*** DATA PROVIDED Section Begins ***
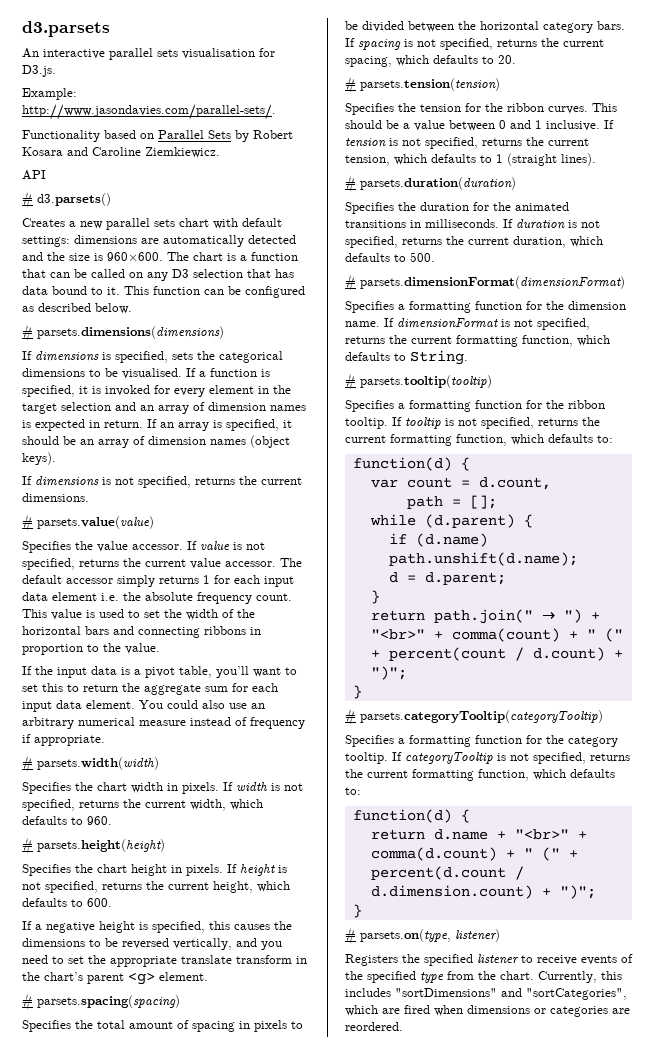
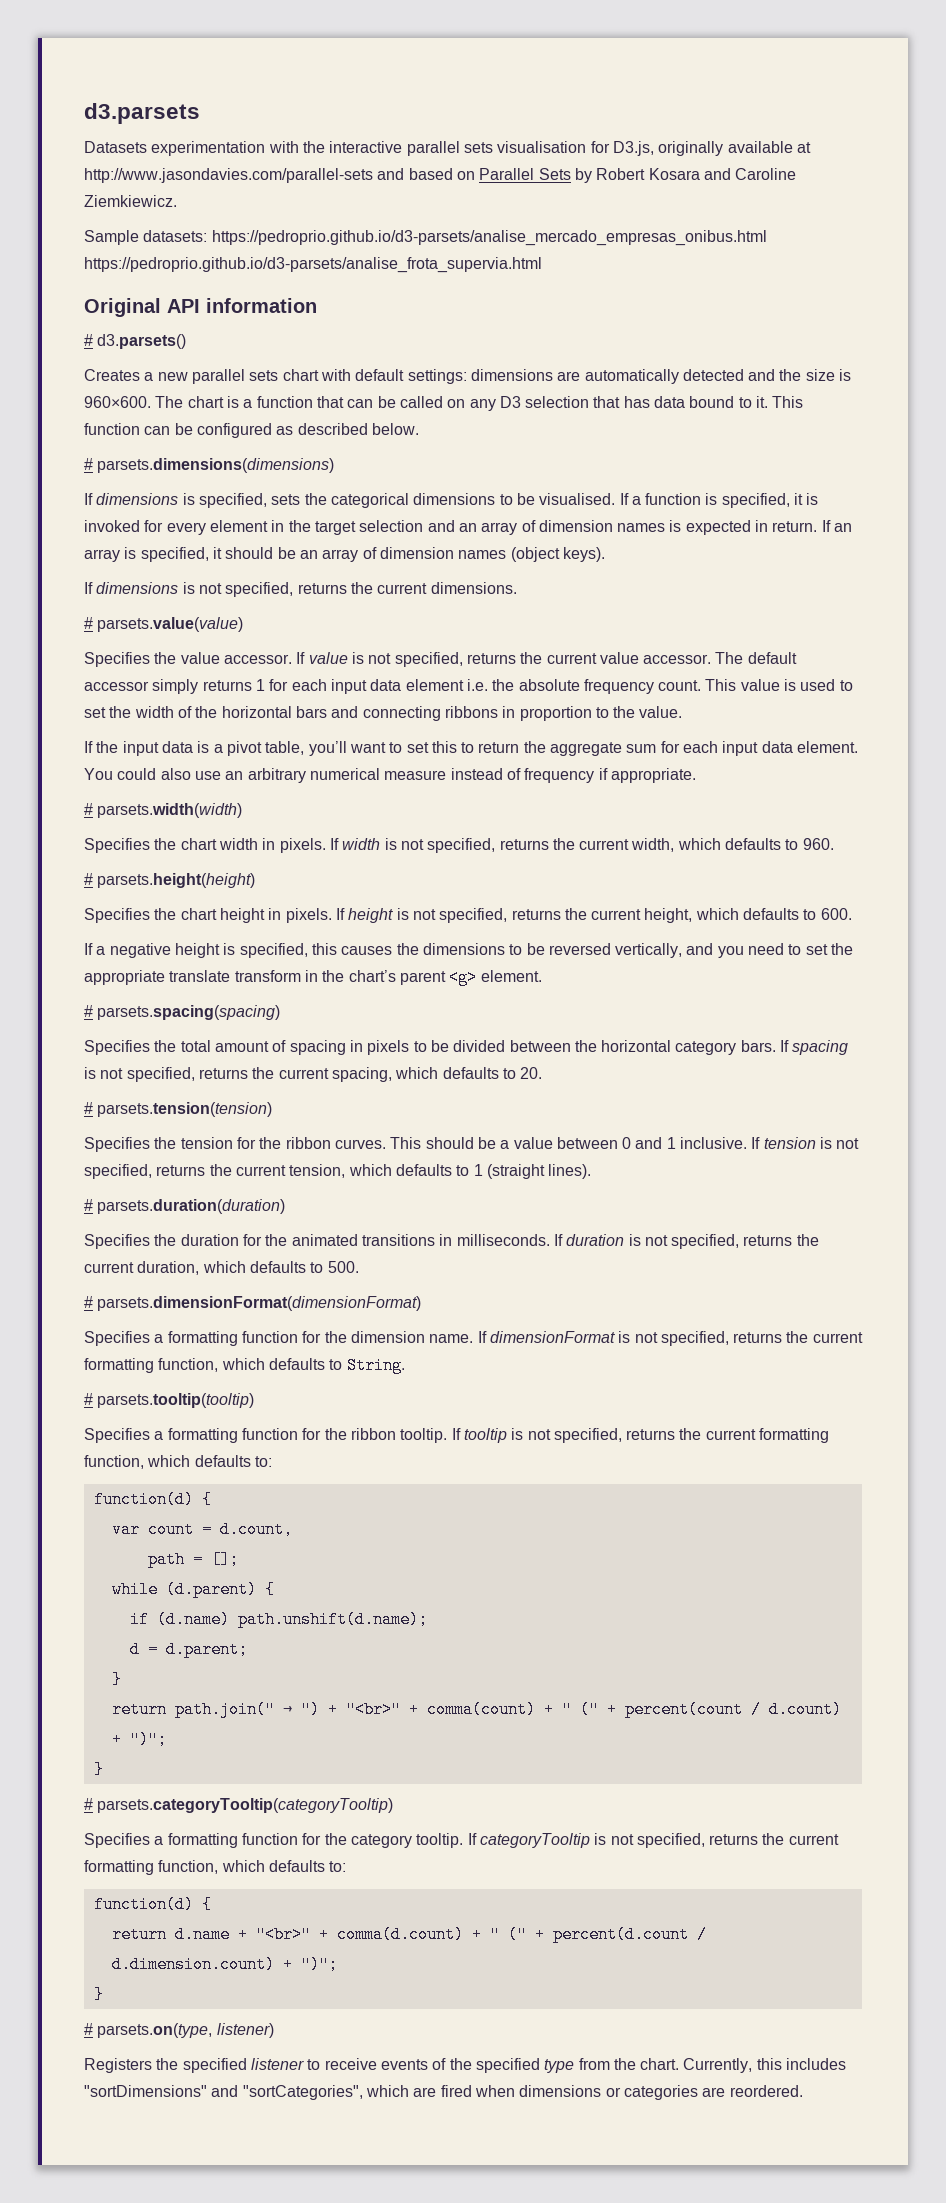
- An interactive parallel sets visualisation for D3.js.
- Example: http://www.jasondavies.com/parallel-sets/.
- Functionality based on Parallel Sets by Robert Kosara and Caroline Ziemkiewicz.
+ Datasets experimentation with the interactive parallel sets visualisation for D3.js, originally available at http://www.jasondavies.com/parallel-sets and based on Parallel Sets by Robert Kosara and Caroline Ziemkiewicz.
- API
+ Sample datasets: https://pedroprio.github.io/d3-parsets/analise_mercado_empresas_onibus.html https://pedroprio.github.io/d3-parsets/analise_frota_supervia.html
+ Original API information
*** DATA PROVIDED Section Ends ***
TASK INSTRUCTIONS | Copy every line in the entries above that has the string "jasondavies" in it.

TASK RESULT |
- Example: http://www.jasondavies.com/parallel-sets/.
+ Datasets experimentation with the interactive parallel sets visualisation for D3.js, originally available at http://www.jasondavies.com/parallel-sets and based on Parallel Sets by Robert Kosara and Caroline Ziemkiewicz.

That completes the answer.